I hear myself moan, and then everything goes dark.

  Chapter 13

  “Siobhan!”

  “Do you think she’s alright? Should we call an ambulance?”

  “She’ll be fine. Look, her eyes are opening.”

  “Siobhan!”

  My eyes flutter open. Blinding artificial light greets them, and they squeeze shut again. There’s something wonderfully soft underneath my head. It feels like a cloud. I open my eyes again halfway until they adjust to the light. The three faces floating above me flood with relief. Tanya sits at my feet, twirling a lock of fried blonde hair around her pointer finger. Victoria stands over me, her amber eyes even larger and rounder than usual as she looks at me with concern. Jasper crouches next to my head, smoothing the hair back from my face. I’m lying on the couch. The cloud is a pillow.

  “How are you feeling?” Victoria asks me.

  I rub my neck and collarbone. “Sore.” It still hurts where Liz tried to strangle me.

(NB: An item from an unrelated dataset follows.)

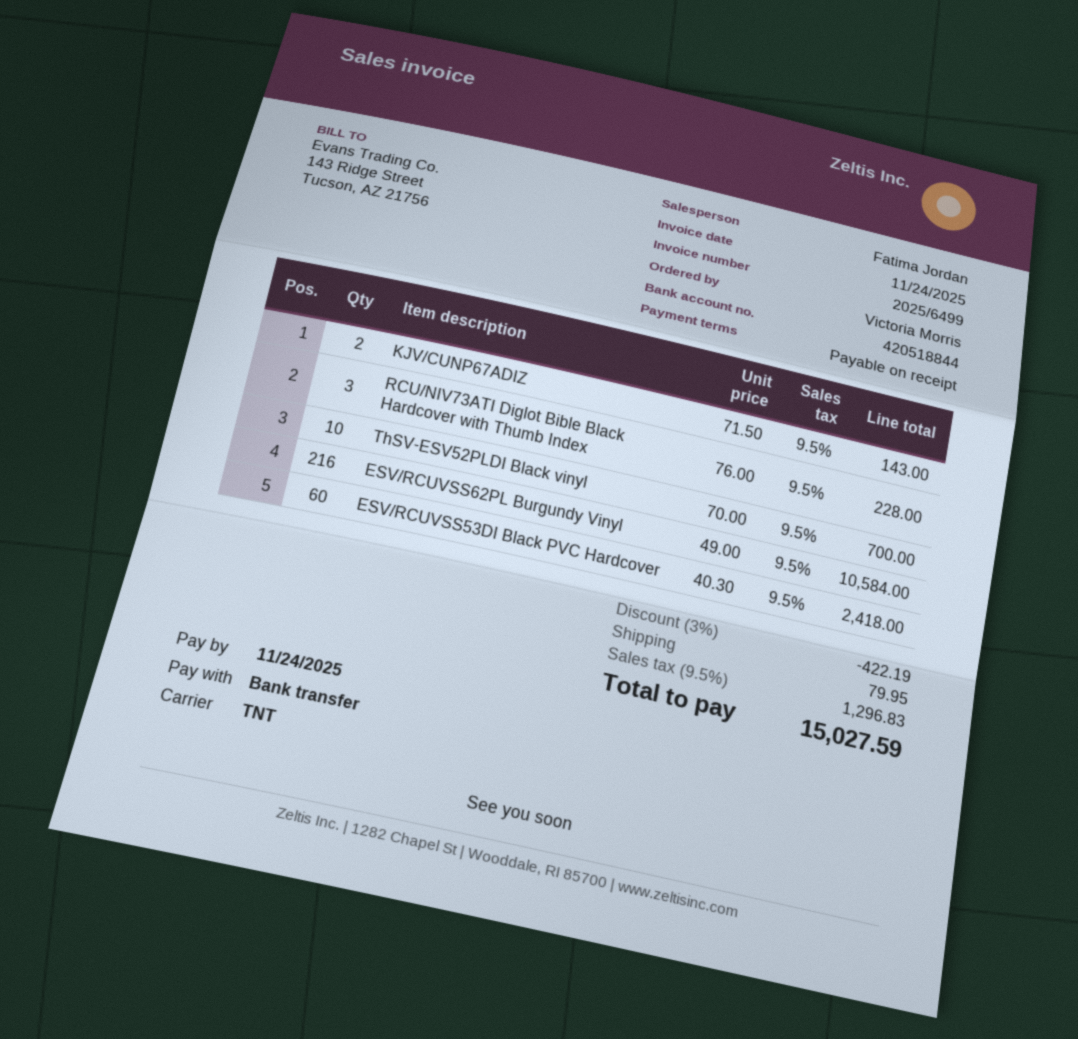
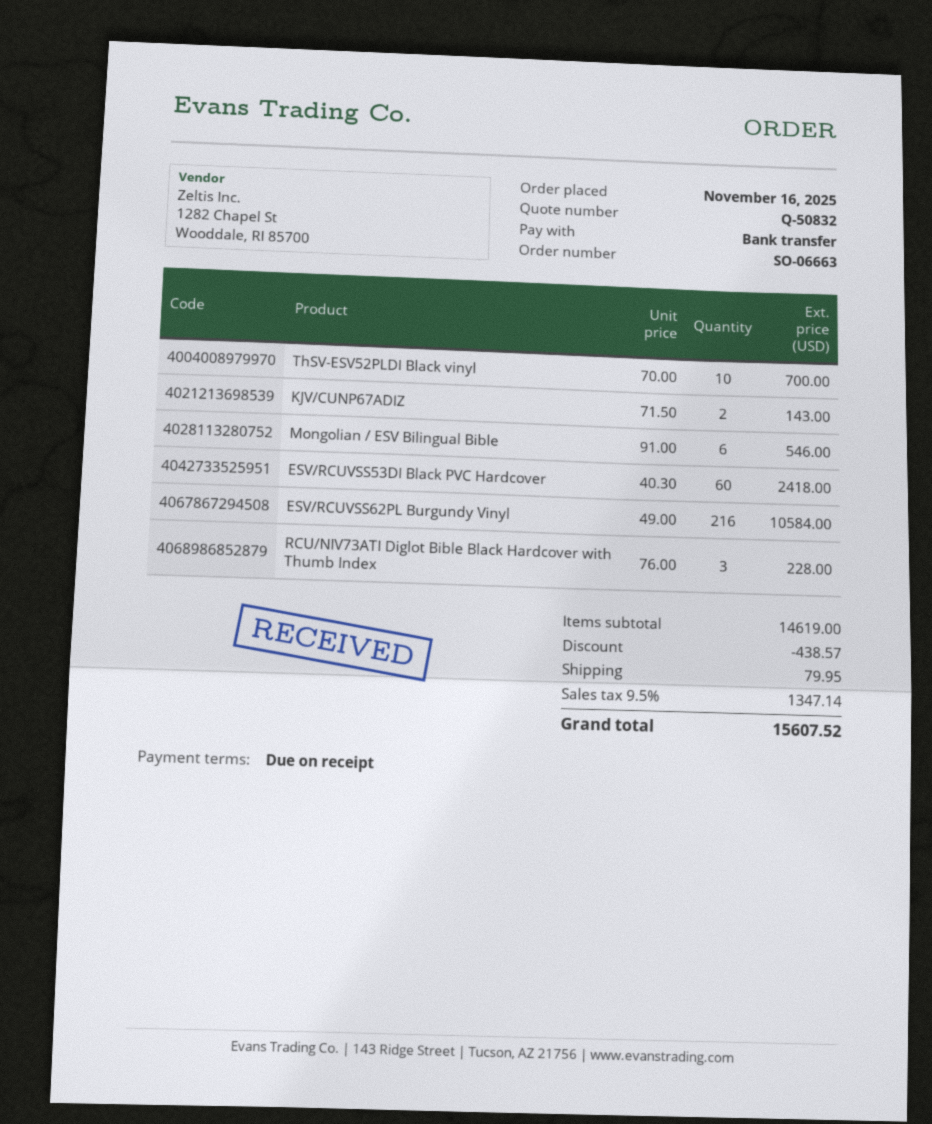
Mongolian / ESV Bilingual Bible: none -> 6 x 91.00 = 546.00
discount: 422.19 -> 438.57
tax: 9.5% = 1296.83 -> 9.5% = 1347.14
total: 15027.59 -> 15607.52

  “Do you want us to call Student Health? They have an emergency number,” Tanya says.

  I shake my head. “No. I’ll be okay. I want to sit up.” Victoria reaches out to help me, but Jasper beats her to it, his hands clasping my forearms with gentle firmness. Her eyes narrow as she watches him guide me into an upright position.

  “I think it’s time for you to go. We have a curfew. Sorry.” Victoria’s smile is anything but apologetic. There’s a note of familiarity in her condescending tone. It’s the same tone Anna uses when she disapproves of something Jimmy does.

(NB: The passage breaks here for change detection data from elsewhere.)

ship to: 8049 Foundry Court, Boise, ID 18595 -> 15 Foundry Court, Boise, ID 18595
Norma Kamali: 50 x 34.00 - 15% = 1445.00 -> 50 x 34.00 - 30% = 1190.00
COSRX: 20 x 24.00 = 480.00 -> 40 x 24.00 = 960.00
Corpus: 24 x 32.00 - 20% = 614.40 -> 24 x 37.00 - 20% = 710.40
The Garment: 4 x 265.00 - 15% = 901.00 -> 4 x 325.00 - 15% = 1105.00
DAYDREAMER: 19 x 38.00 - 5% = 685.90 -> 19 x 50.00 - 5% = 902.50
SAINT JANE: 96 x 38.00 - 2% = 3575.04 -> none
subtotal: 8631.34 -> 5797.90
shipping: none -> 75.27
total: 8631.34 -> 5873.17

  “Siobhan’s had a rough night. I’m sure you can make an exception,” Jasper counters. Victoria opens her mouth to argue, but then we both look up at the same time to see a dark figure appear on the stairs. She steps out into the living room light.

  “Liz.” I know my voice is panicked, but I don’t even care. I clutch the pillow to my chest and try to back further into the couch, as if I can disappear there.

  “Just leave us alone for now,” Victoria says. Liz ignores her warning, but her pace is slow and hesitant as she crosses the room to us. She hasn’t changed out of her black and white checkered dress. Her cornrows are slightly frizzed and look like they’re starting to come undone.

  “I just wanted to say I’m sorry,” she says, stopping a few feet away. “I don’t know what got into me. I feel terrible.”

  “You should,” Tanya reminds her. “You tried to choke her to death.”

  “It’s fine,” I mumble, but I avoid meeting Liz’s hurt, pleading gaze. “Let’s just forget it ever happened.”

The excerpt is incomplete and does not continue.